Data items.
+++

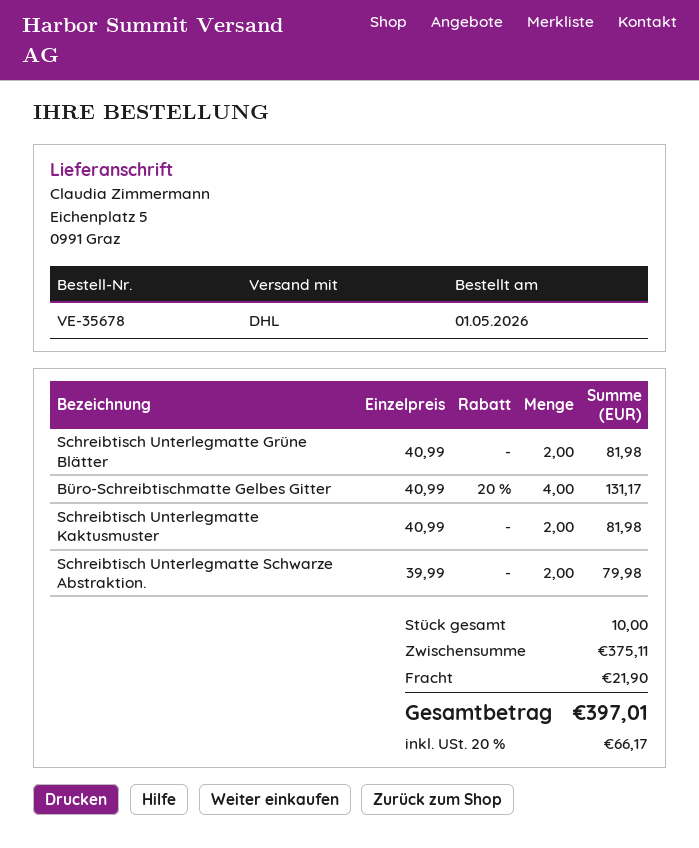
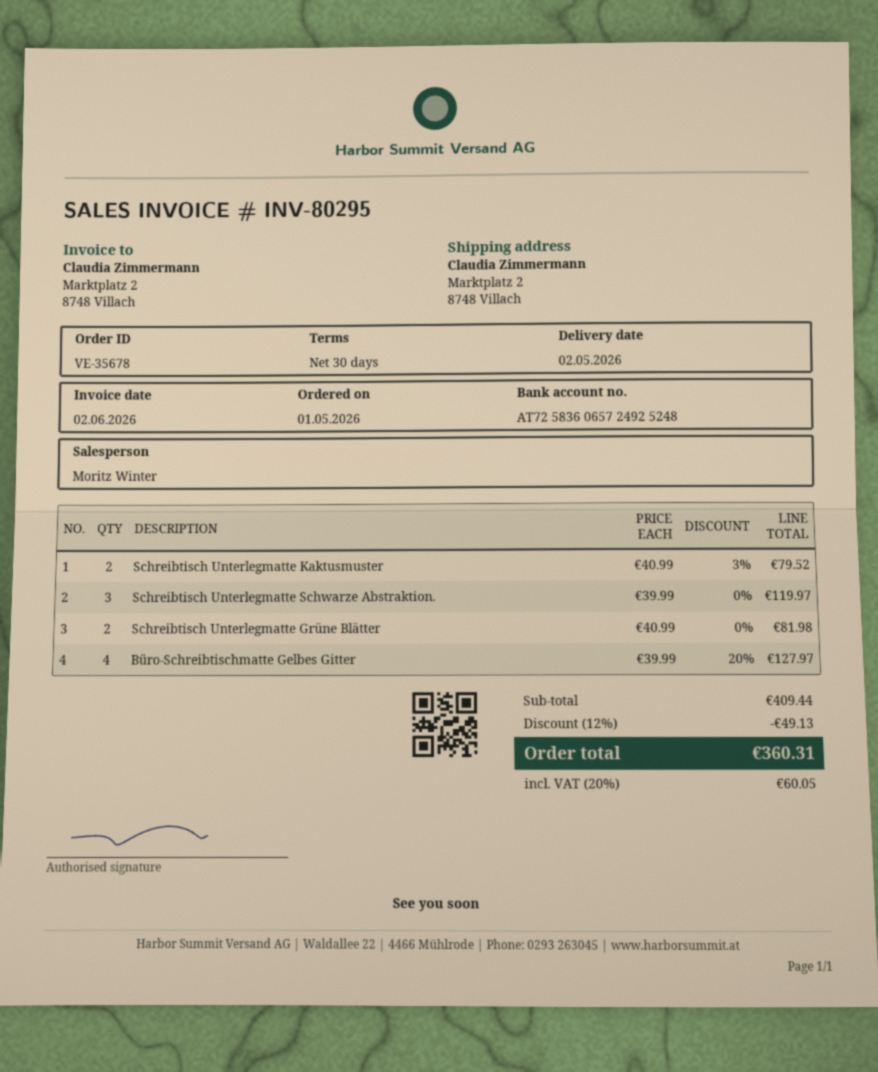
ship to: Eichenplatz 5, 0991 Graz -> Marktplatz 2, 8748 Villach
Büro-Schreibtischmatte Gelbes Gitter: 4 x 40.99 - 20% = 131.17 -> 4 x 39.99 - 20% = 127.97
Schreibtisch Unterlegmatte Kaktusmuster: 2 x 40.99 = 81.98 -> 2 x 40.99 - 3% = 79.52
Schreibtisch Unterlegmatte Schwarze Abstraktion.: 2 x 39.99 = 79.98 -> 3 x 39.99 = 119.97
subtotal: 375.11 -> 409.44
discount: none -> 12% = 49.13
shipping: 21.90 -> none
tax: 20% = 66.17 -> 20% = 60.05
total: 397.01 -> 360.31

+++

EXERCISE INSTRUCTIONS. Write out exactly the lines above between the line with "Büro-Schreibtischmatte Gelbes Gitter: 4" and the line with "Schreibtisch Unterlegmatte Schwarze", inclusive, and nothing beyond them.

YOUR SOLUTION.
Büro-Schreibtischmatte Gelbes Gitter: 4 x 40.99 - 20% = 131.17 -> 4 x 39.99 - 20% = 127.97
Schreibtisch Unterlegmatte Kaktusmuster: 2 x 40.99 = 81.98 -> 2 x 40.99 - 3% = 79.52
Schreibtisch Unterlegmatte Schwarze Abstraktion.: 2 x 39.99 = 79.98 -> 3 x 39.99 = 119.97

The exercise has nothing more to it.